Apple CEO Tim Cook Can Probably Defy the US Government All He Wants and Not Go to Jail
Cook has said he’ll pursue the legal challenge as far as the U.S. Supreme Court.
Does Apple CEO Tim Cook risk going to jail by opposing the U.S. government request for help hacking into the San Bernardino shooter’s iPhone?
Cook has said he’ll pursue the legal challenge as far as the U.S. Supreme Court. That sounds courageous, and his stand patriotic. But what he hasn’t said is whether he’s prepared to carry his defiance as far as other Americans who also have taken on the law—journalists, for example, who have gone to jail in cases involving the disclosure of sources and other proprietary material to judges.
It’s in fact not clear yet whether Cook could eventually be subject to jail for refusing a court order: Some experts say he is.
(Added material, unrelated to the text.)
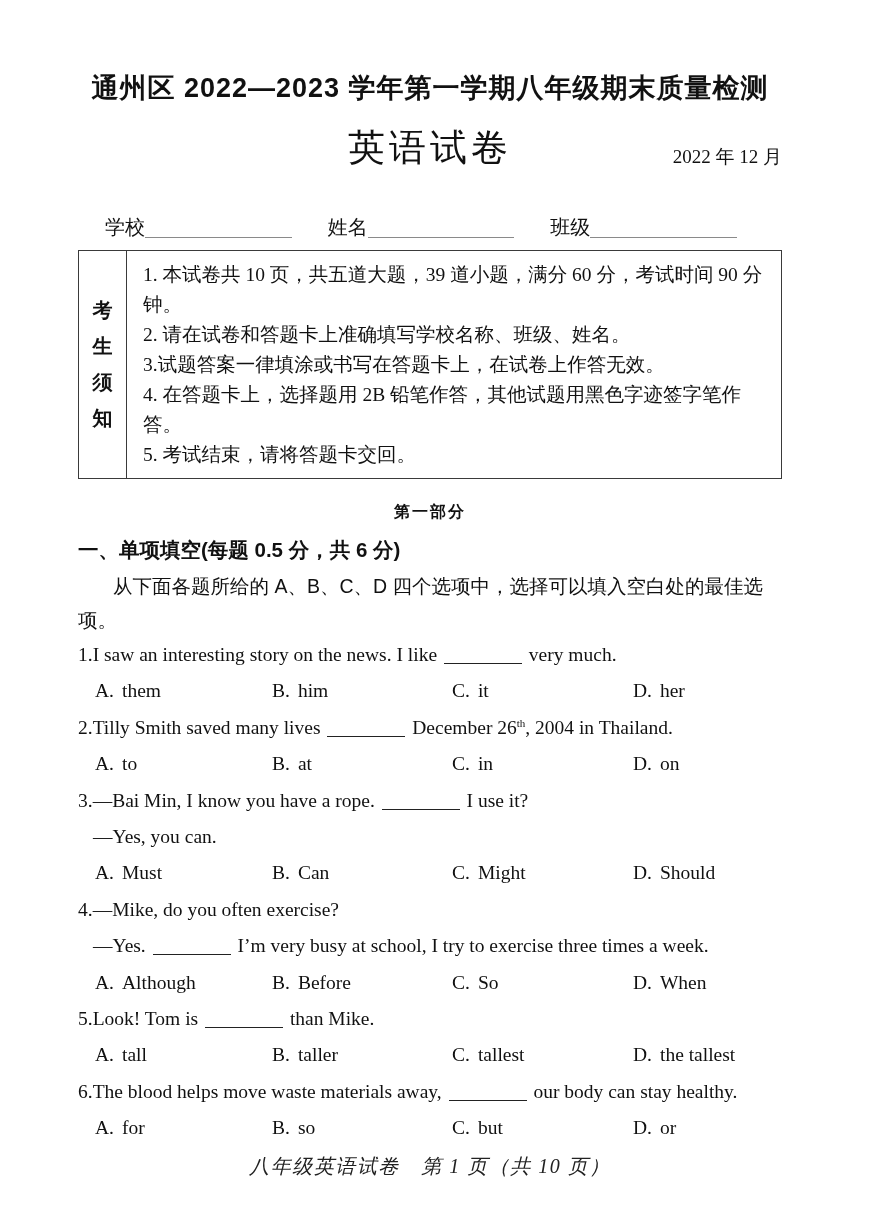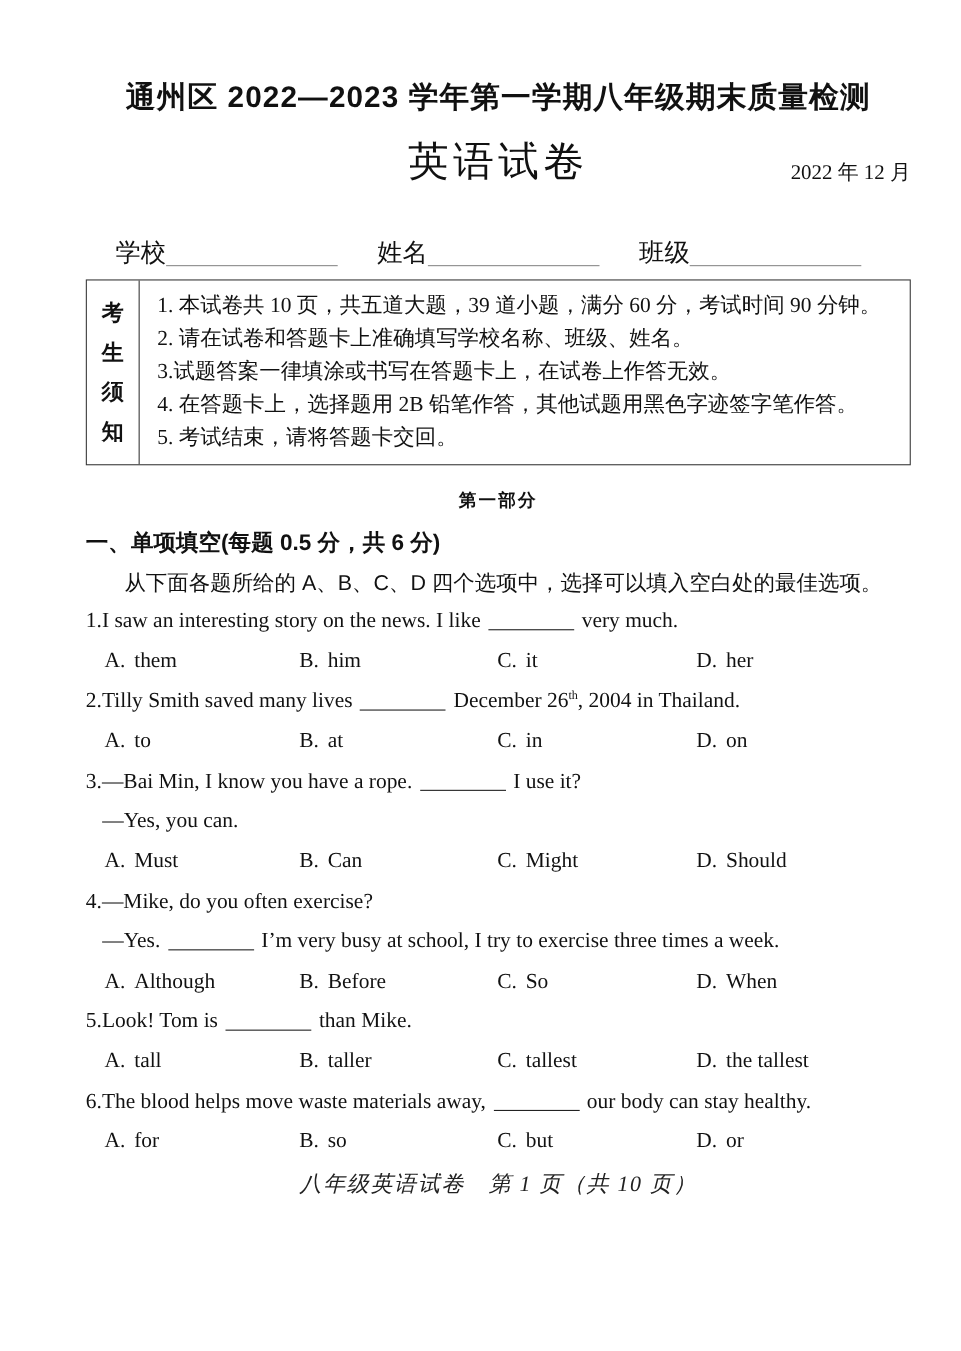"通州区 2022—2023 学年第一学期八年级期末质量检测" .page { padding: 70px 46px 0 78px -> 70px 92px 0 78px }
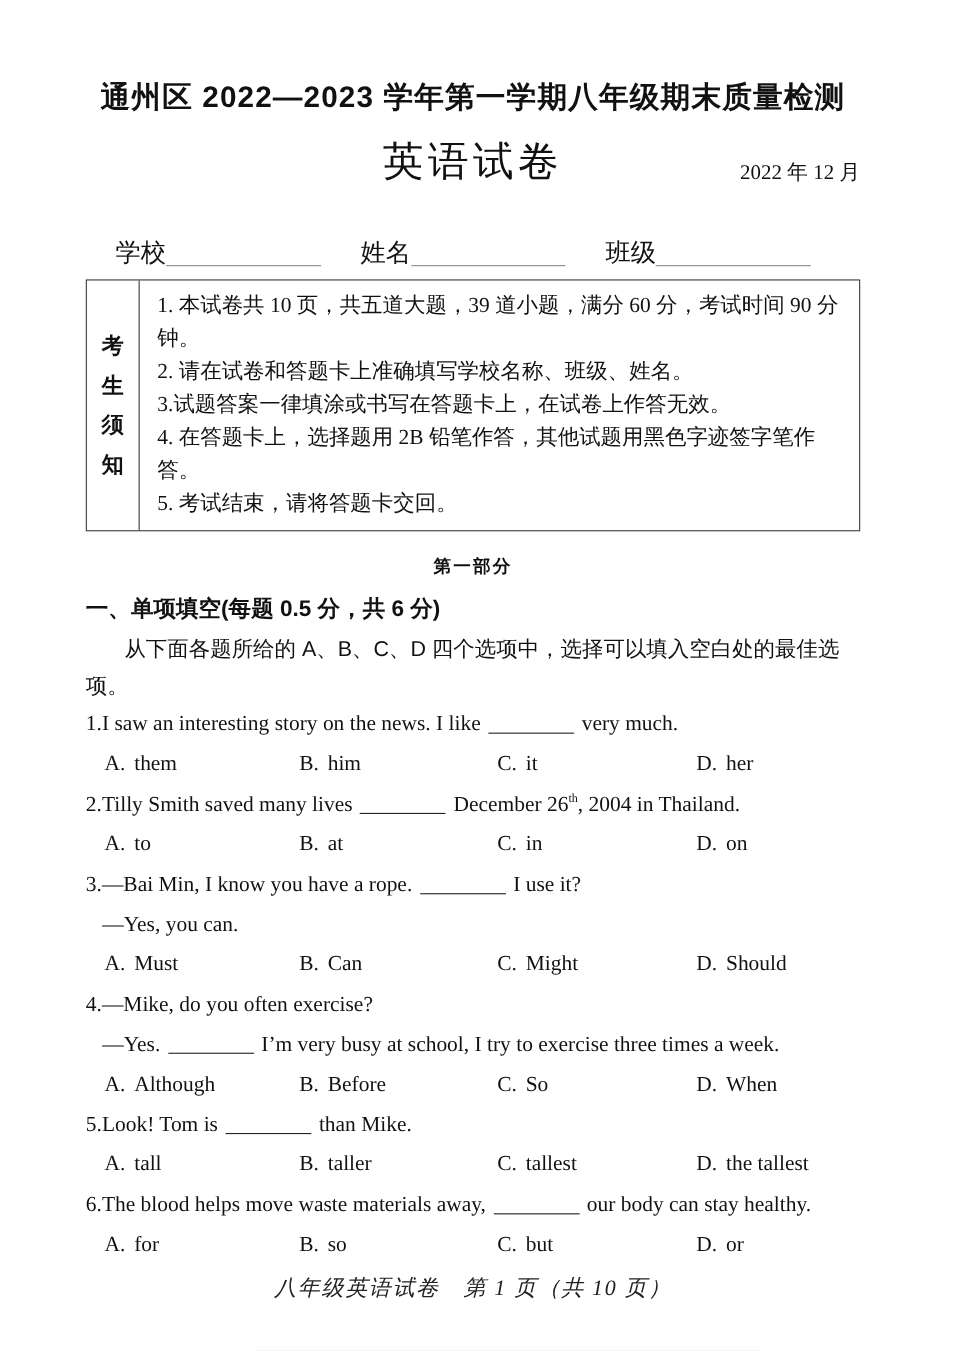"学校" .fill-line { font-size: 23px -> 20px }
If they are right, a judge could jail Cook for contempt as the case wends its way through the federal courts, that is if his lawyers couldn’t successfully argue against any penalties until the case reached its natural conclusion in the courts.
But Stephen Vladeck, an expert on national security law at American University, told Quartz that it’s Apple as a corporation, and not Cook himself, that is potentially liable to a contempt charge. Lee Tien, a privacy lawyer with the Electronic Frontier Foundation, agrees that Cook himself doesn’t appear to be at risk, but that, in the event that Apple were charged with contempt, it could be subject to stiff fines. Tien notes that Yahoo has said that, in 2014, the U.S. government threatened the company with $250,000-a-day fines in a surveillance case.
Whether Cook is at risk of jail or not, some observers argue that it would be a colossal PR coup for him and Apple if he does end up behind bars for a few days on behalf of privacy. Something short of that—unless the government improbably folds its hand—might seem anti-climactic at best.
Apple did not respond to an email requesting comment.